Recorded data
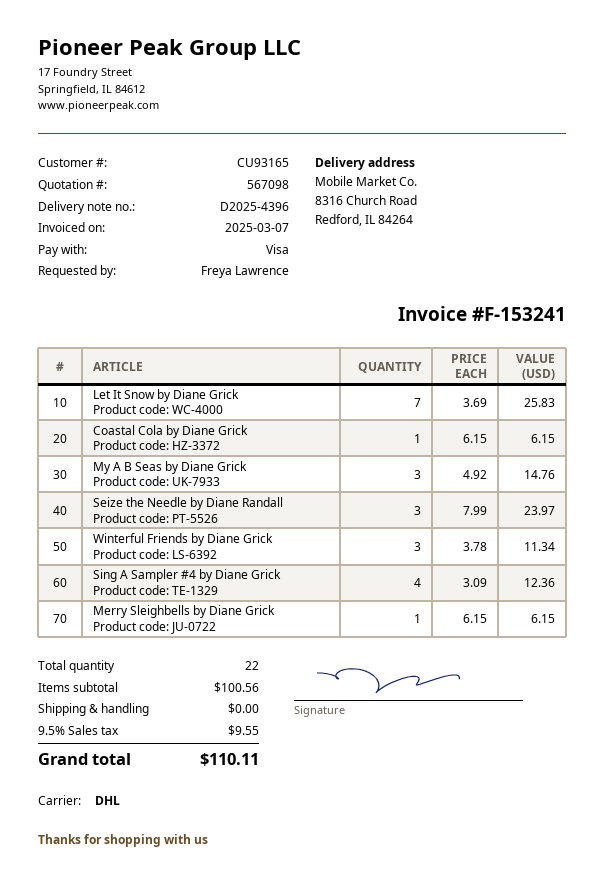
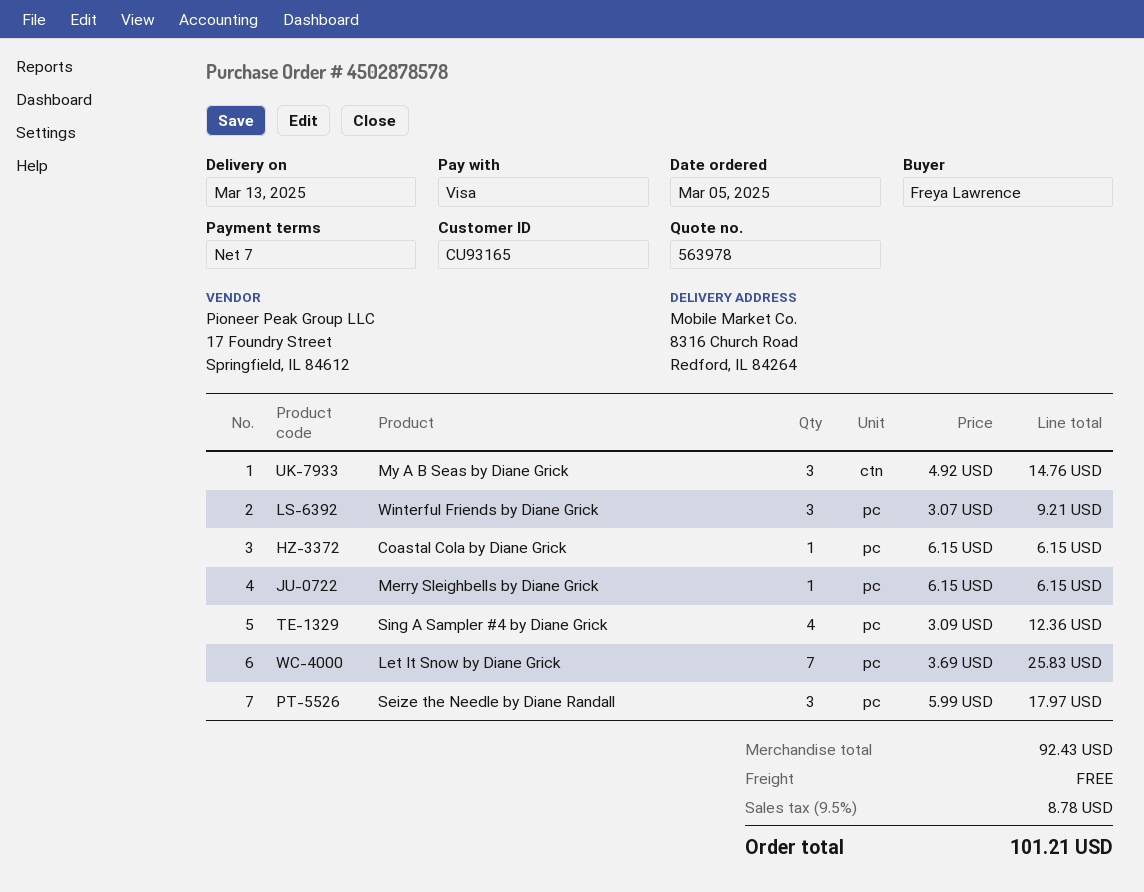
quote number: 567098 -> 563978
Seize the Needle by Diane Randall: 3 x 7.99 = 23.97 -> 3 x 5.99 = 17.97
Winterful Friends by Diane Grick: 3 x 3.78 = 11.34 -> 3 x 3.07 = 9.21
subtotal: 100.56 -> 92.43
tax: 9.5% = 9.55 -> 9.5% = 8.78
total: 110.11 -> 101.21

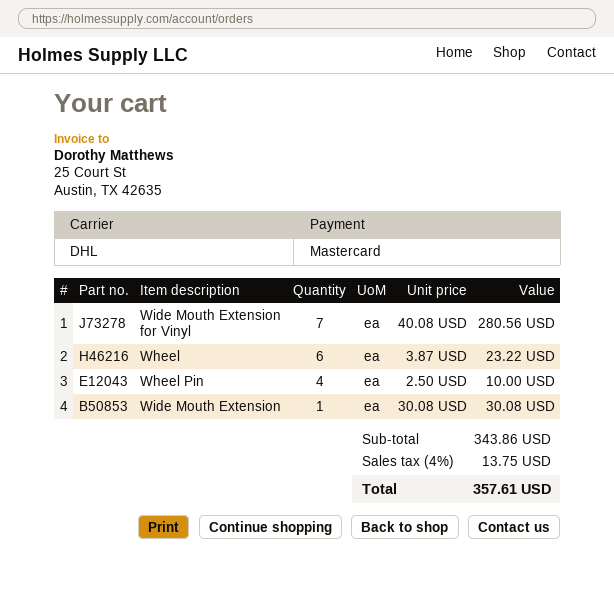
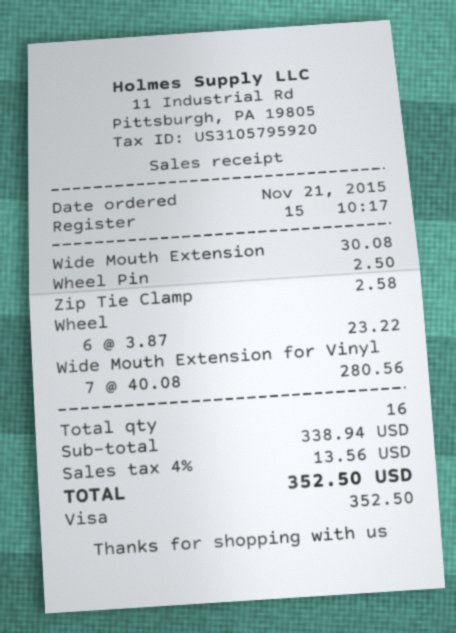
payment method: Mastercard -> Visa
Wheel Pin: 4 x 2.50 = 10.00 -> 1 x 2.50 = 2.50
Zip Tie Clamp: none -> 1 x 2.58 = 2.58
subtotal: 343.86 -> 338.94
tax: 4% = 13.75 -> 4% = 13.56
total: 357.61 -> 352.50

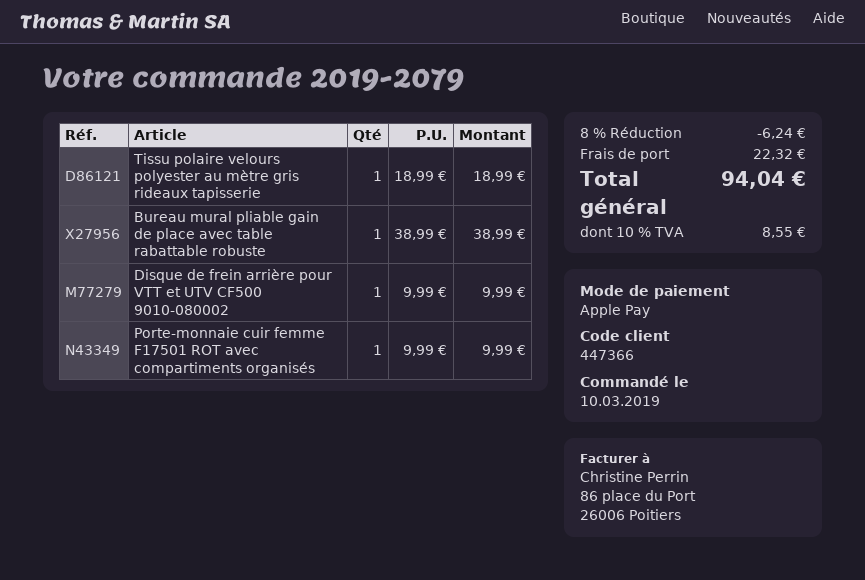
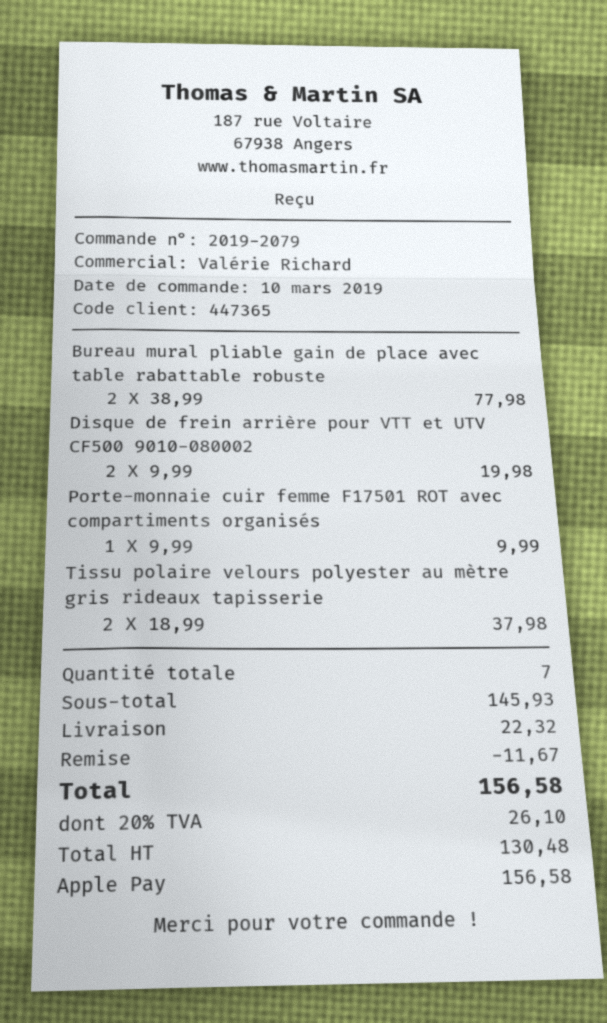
customer number: 447366 -> 447365
Tissu polaire velours polyester au mètre gris rideaux tapisserie: 1 x 18.99 = 18.99 -> 2 x 18.99 = 37.98
Bureau mural pliable gain de place avec table rabattable robuste: 1 x 38.99 = 38.99 -> 2 x 38.99 = 77.98
Disque de frein arrière pour VTT et UTV CF500 9010-080002: 1 x 9.99 = 9.99 -> 2 x 9.99 = 19.98
discount: 6.24 -> 11.67
tax: 10% = 8.55 -> 20% = 26.10
total: 94.04 -> 156.58

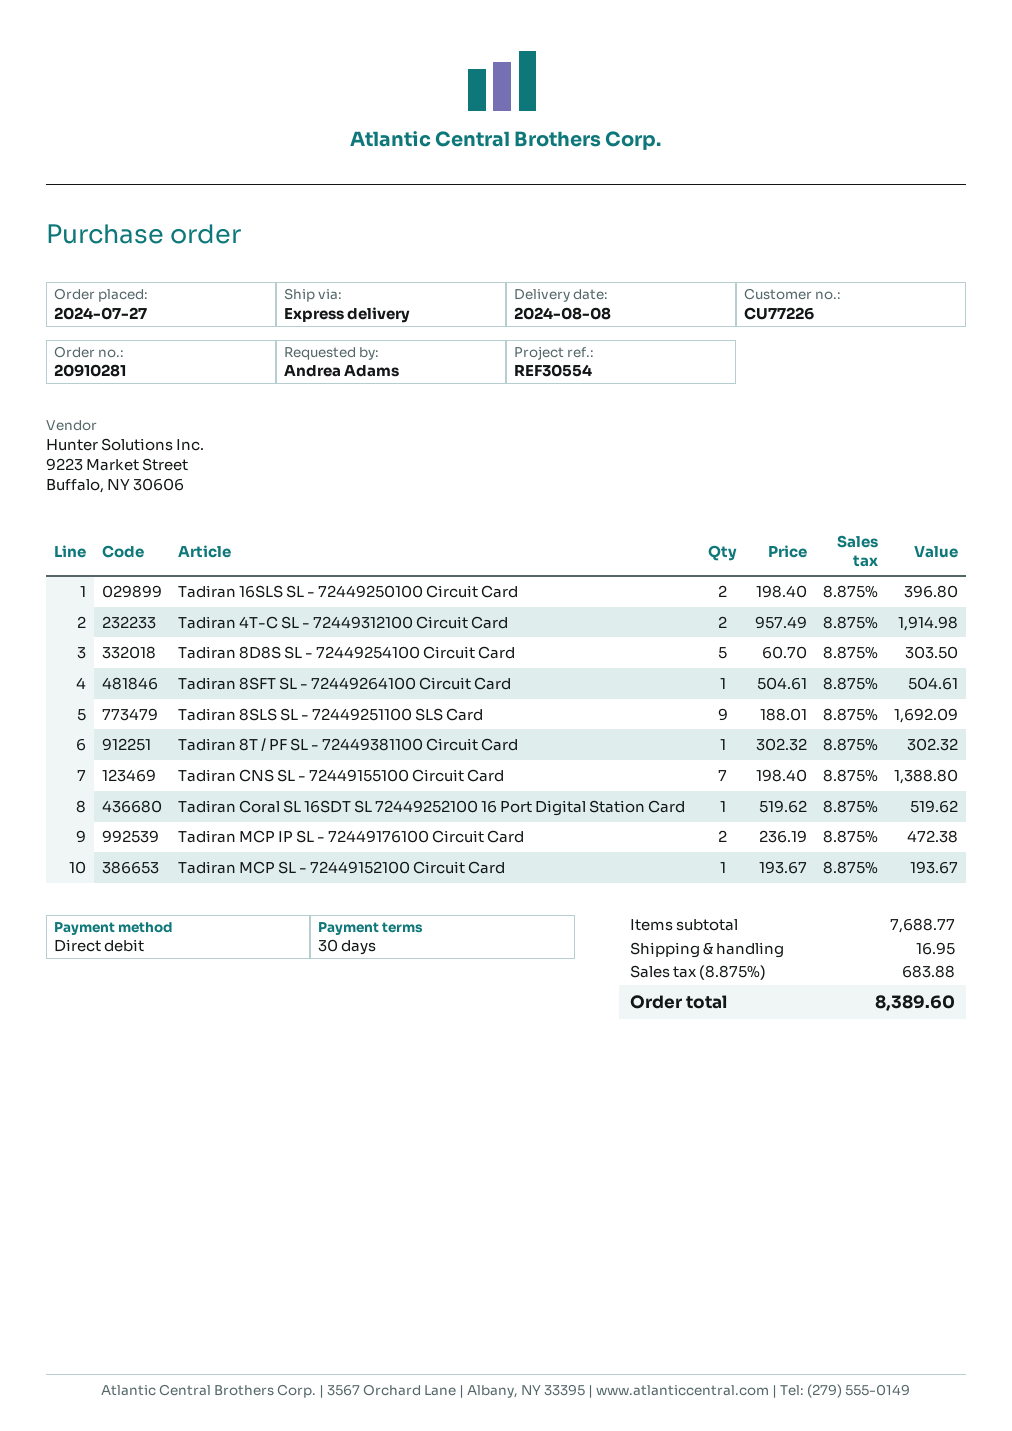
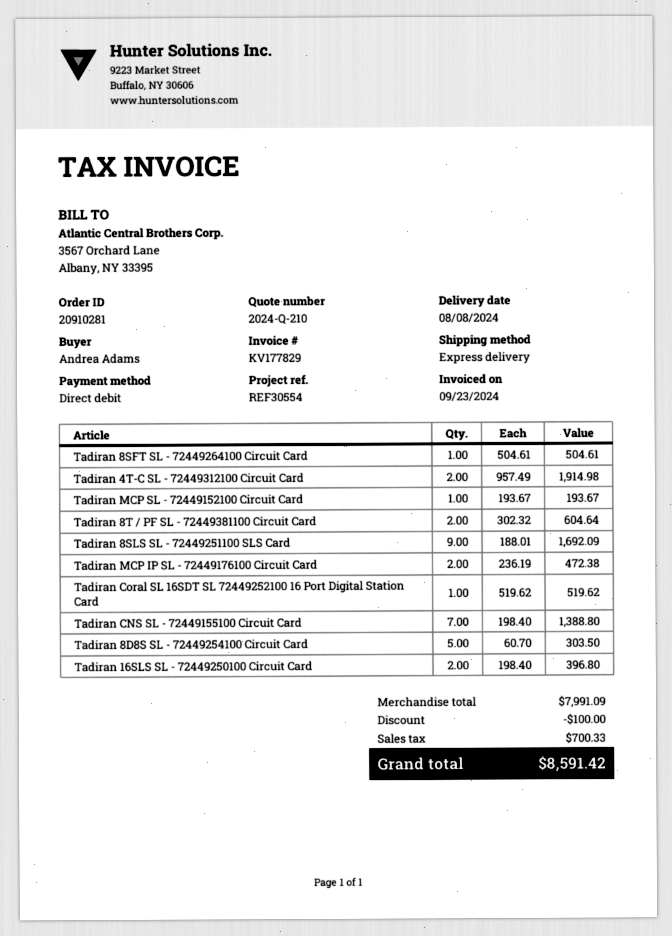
Tadiran 8T / PF SL - 72449381100 Circuit Card: 1 x 302.32 = 302.32 -> 2 x 302.32 = 604.64
subtotal: 7688.77 -> 7991.09
discount: none -> 100.00
shipping: 16.95 -> none
tax: 683.88 -> 700.33
total: 8389.60 -> 8591.42

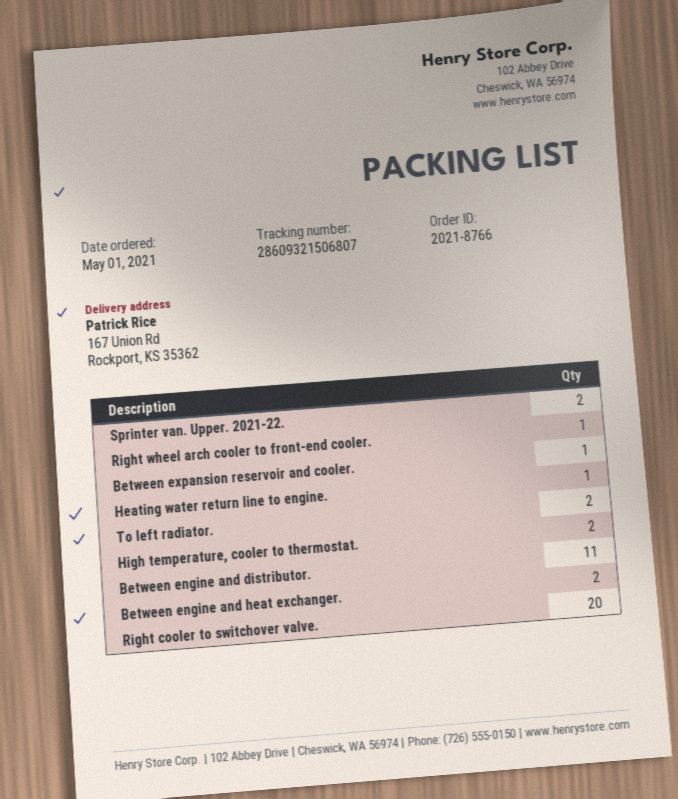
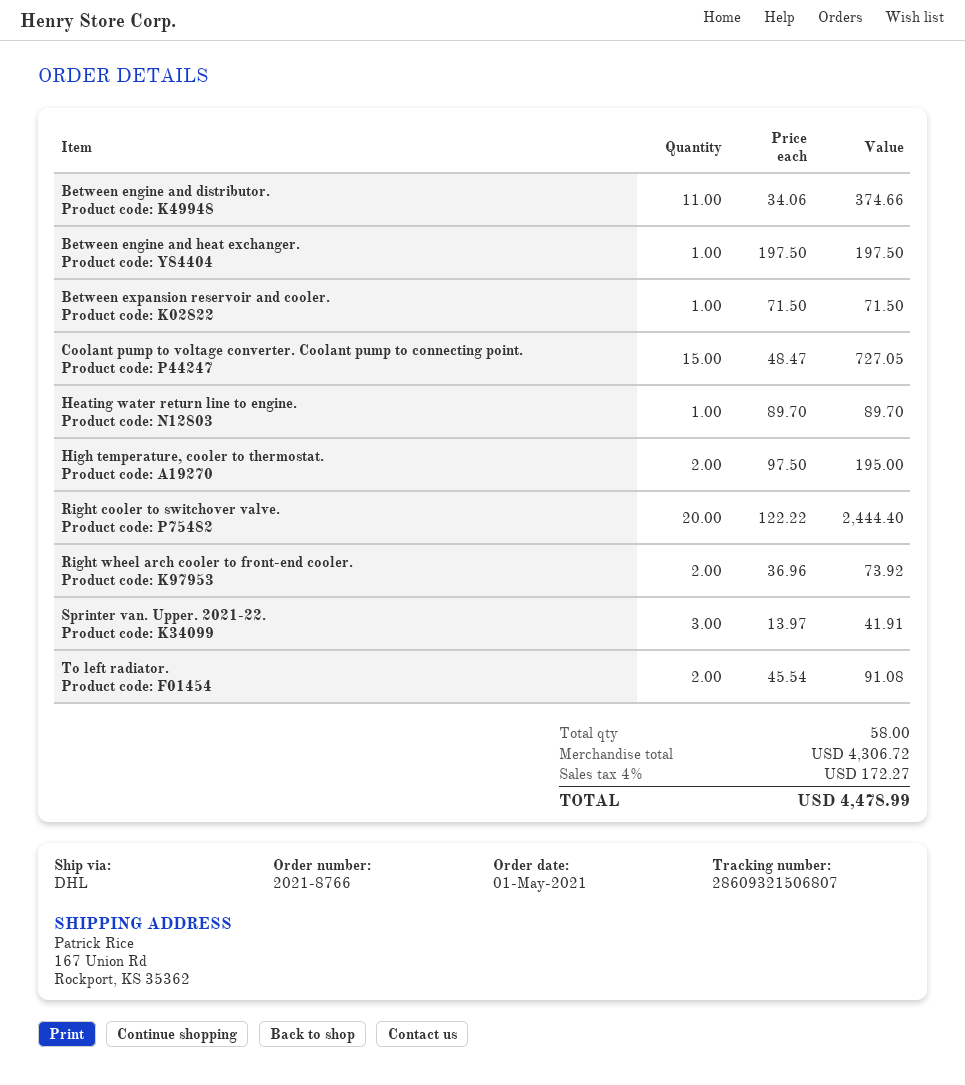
Sprinter van. Upper. 2021-22.: 2 -> 3
Right wheel arch cooler to front-end cooler.: 1 -> 2
Between engine and heat exchanger.: 2 -> 1
Coolant pump to voltage converter. Coolant pump to connecting point.: none -> 15

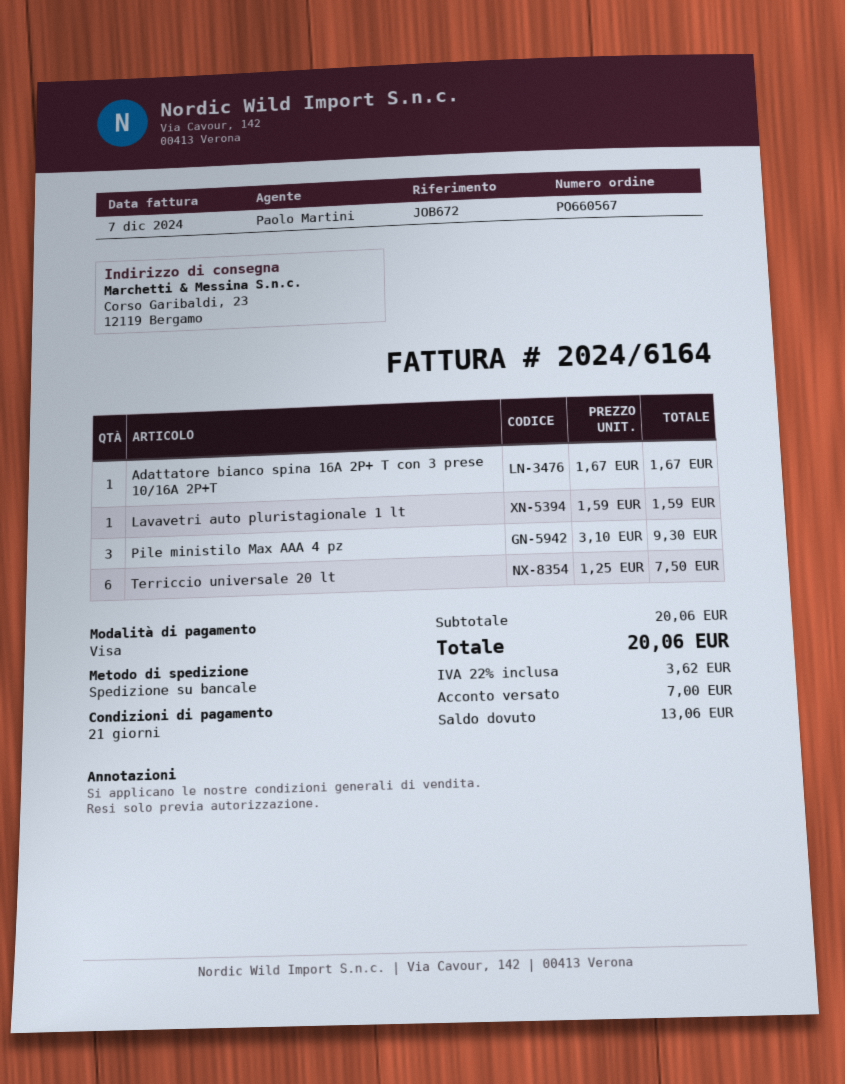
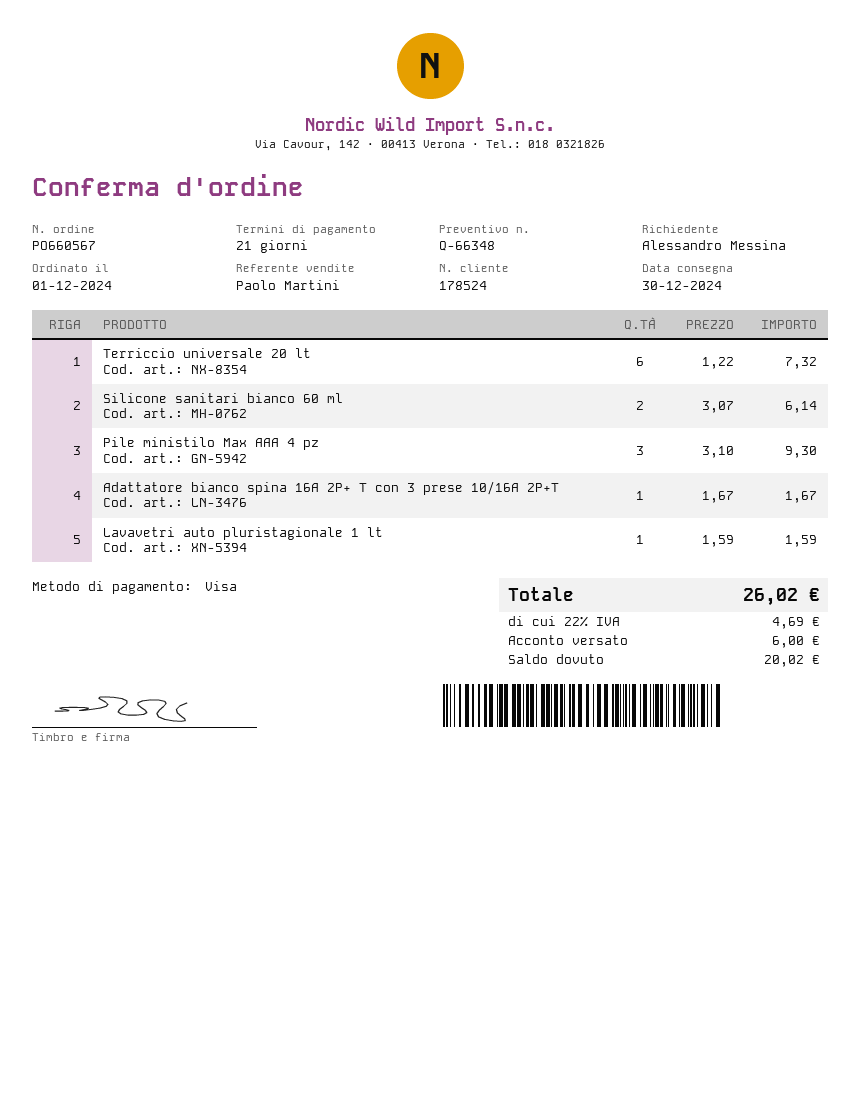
Terriccio universale 20 lt: 6 x 1.25 = 7.50 -> 6 x 1.22 = 7.32
Silicone sanitari bianco 60 ml: none -> 2 x 3.07 = 6.14
tax: 22% = 3.62 -> 22% = 4.69
total: 20.06 -> 26.02
deposit: 7.00 -> 6.00
balance: 13.06 -> 20.02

● WORK INSTRUCTION
Provide an exact copy of the records, excluding every picture.

● SOLUTION BELOW
quote number: 567098 -> 563978
Seize the Needle by Diane Randall: 3 x 7.99 = 23.97 -> 3 x 5.99 = 17.97
Winterful Friends by Diane Grick: 3 x 3.78 = 11.34 -> 3 x 3.07 = 9.21
subtotal: 100.56 -> 92.43
tax: 9.5% = 9.55 -> 9.5% = 8.78
total: 110.11 -> 101.21

payment method: Mastercard -> Visa
Wheel Pin: 4 x 2.50 = 10.00 -> 1 x 2.50 = 2.50
Zip Tie Clamp: none -> 1 x 2.58 = 2.58
subtotal: 343.86 -> 338.94
tax: 4% = 13.75 -> 4% = 13.56
total: 357.61 -> 352.50

customer number: 447366 -> 447365
Tissu polaire velours polyester au mètre gris rideaux tapisserie: 1 x 18.99 = 18.99 -> 2 x 18.99 = 37.98
Bureau mural pliable gain de place avec table rabattable robuste: 1 x 38.99 = 38.99 -> 2 x 38.99 = 77.98
Disque de frein arrière pour VTT et UTV CF500 9010-080002: 1 x 9.99 = 9.99 -> 2 x 9.99 = 19.98
discount: 6.24 -> 11.67
tax: 10% = 8.55 -> 20% = 26.10
total: 94.04 -> 156.58

Tadiran 8T / PF SL - 72449381100 Circuit Card: 1 x 302.32 = 302.32 -> 2 x 302.32 = 604.64
subtotal: 7688.77 -> 7991.09
discount: none -> 100.00
shipping: 16.95 -> none
tax: 683.88 -> 700.33
total: 8389.60 -> 8591.42

Sprinter van. Upper. 2021-22.: 2 -> 3
Right wheel arch cooler to front-end cooler.: 1 -> 2
Between engine and heat exchanger.: 2 -> 1
Coolant pump to voltage converter. Coolant pump to connecting point.: none -> 15

Terriccio universale 20 lt: 6 x 1.25 = 7.50 -> 6 x 1.22 = 7.32
Silicone sanitari bianco 60 ml: none -> 2 x 3.07 = 6.14
tax: 22% = 3.62 -> 22% = 4.69
total: 20.06 -> 26.02
deposit: 7.00 -> 6.00
balance: 13.06 -> 20.02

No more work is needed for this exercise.